Sebagai catatan, posisi NAB seluruh produk dana kelolaan saat ini sebesar Rp 117,291 triliun merupakan yang tertinggi sepanjang sejarah pasar modal Indonesia.
Lantas, kenapa produk reksa dana pasar uang begitu menoreh kemilau besar tahun ini?
Reksa dana pasar uang merupakan produk dana kelolaan yang penempatan dananya dialokasikan sebagian besar (80%) pada produk tabungan, deposito dan sertifikat Bank Indonesia (SBI), sedangkan sisanya pada instrumen-instrumen surat utang jangka pendek (kurang dari setahun).
Secara sederhana dapat disimpulkan, bahwa kenaikan NAB produk reksa dana pasar uang terjadi karena adanya dana masuk cukup besar produk ini serta peningkatan nilai portofolio nasabah pada instrumen-instrumen tersebut.
Pertanyaannya kemudian, mengapa terjadi minat besar-besaran menanamkan investasi pada instrumen tabungan, deposito, SBI dan surat utang jangka pendek?
Jawabannya sederhana. Proyeksi ekonomi terkini mengindikasikan adanya pemulihan ekonomi global yang "dijadwalkan" akan dimulai pada semester II-2010.
Pemulihan ekonomi, biasanya diiringi oleh adanya permintaan atau daya beli yang berselisih dengan penawaran atas produksi atau yang dikenal dengan istilah inflasi. Semakin besar rasio inflasi, dalam konteks pemulihan ekonomi berarti terjadi peningkatan permintaan ketimbang posisi penawaran.
Nah, proyeksi terjadinya peningkatan inflasi selalu mengindikasikan akan terjadinya kenaikan suku bunga acuan Bank Indonesia (BI Rate). Sebab, secara etika ilmu ekonomi, nilai suku bunga acuan bank tidak bisa lebih rendah dari inflasi.
Oleh sebab itu, mudah disimpulkan bahwa rekomendasi pemulihan ekonomi memunculkan ekspektasi atas adanya kenaikan BI Rate pada semester II-2010, sebagaimana telah diproyeksikan banyak analis, bahkan pejabat BI sekalipun bernada sama.

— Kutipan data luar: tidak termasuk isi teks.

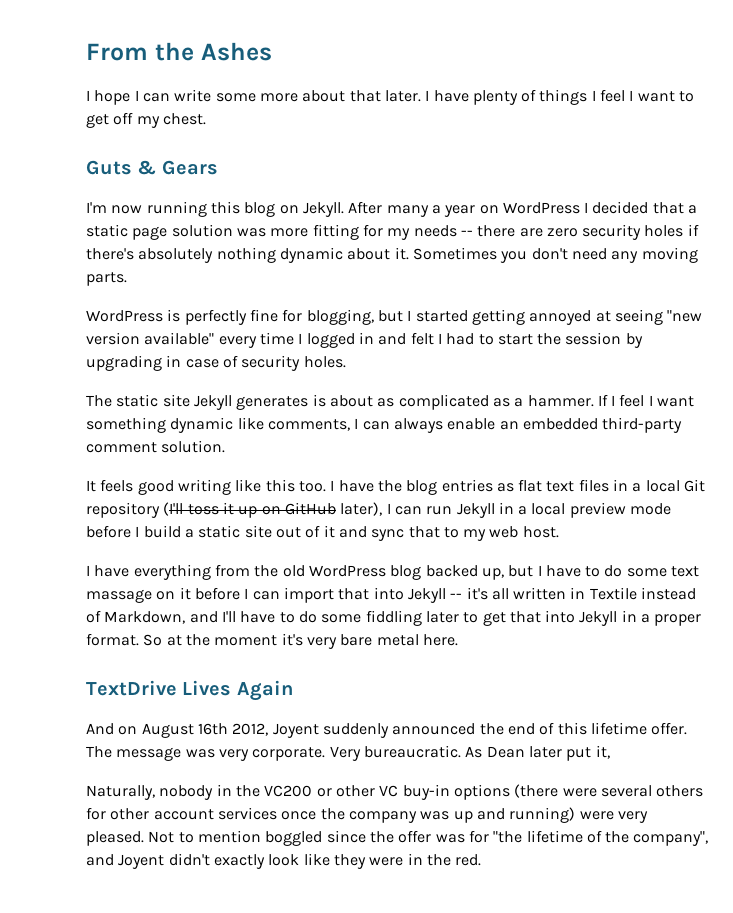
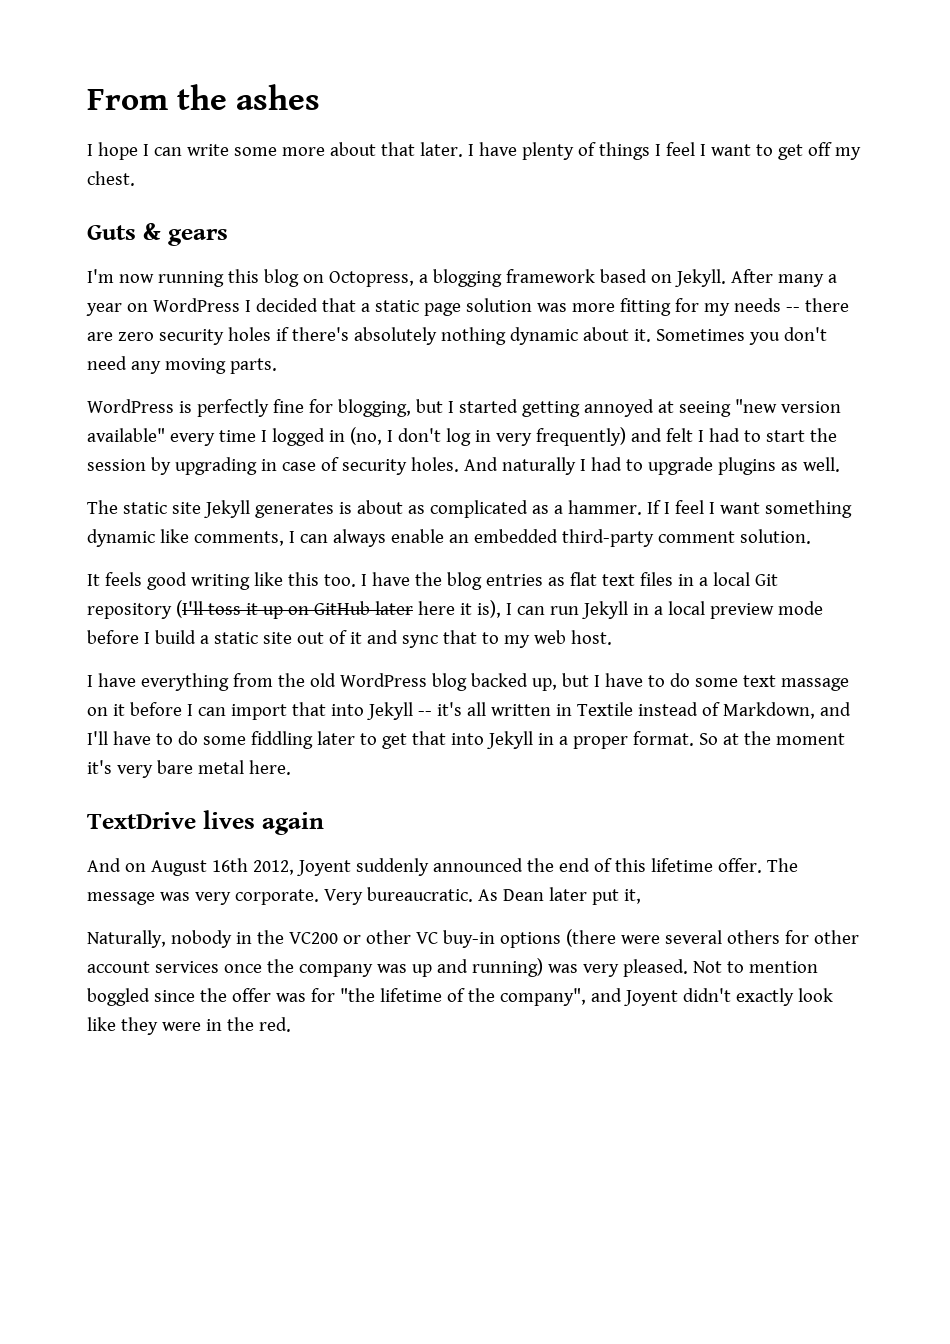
- From the Ashes
+ From the ashes
- Guts & Gears
+ Guts & gears
- I'm now running this blog on Jekyll.
+ I'm now running this blog on Octopress, a blogging framework based on Jekyll.
- WordPress is perfectly fine for blogging, but I started getting annoyed at seeing "new version available" every time I logged in and felt I had to start the session by upgrading in case of security holes.
+ WordPress is perfectly fine for blogging, but I started getting annoyed at seeing "new version available" every time I logged in (no, I don't log in very frequently) and felt I had to start the session by upgrading in case of security holes. And naturally I had to upgrade plugins as well.
- I have the blog entries as flat text files in a local Git repository (I'll toss it up on GitHub later), I can run Jekyll in a local preview mode before I build a static site out of it and sync that to my web host.
+ I have the blog entries as flat text files in a local Git repository (I'll toss it up on GitHub later here it is), I can run Jekyll in a local preview mode before I build a static site out of it and sync that to my web host.
- TextDrive Lives Again
+ TextDrive lives again
- Naturally, nobody in the VC200 or other VC buy-in options (there were several others for other account services once the company was up and running) were very pleased.
+ Naturally, nobody in the VC200 or other VC buy-in options (there were several others for other account services once the company was up and running) was very pleased.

Kenaikan BI Rate, sudah barang tentu akan membuat suku bunga tabungan dan deposito bank serta SBI mengalami kenaikan. Dan ini dapat dipastikan akan memberikan peningkatan selisih (yield) pada produk-produk tersebut.
Jadi wajar saja, jika sebagian pelaku pasar kini memburu produk reksa dana pasar uang, didorong oleh ekspektasi kenaikan BI Rate, dengan harapan dapat menuai keuntungan di tengah sentimen pemulihan ekonomi global.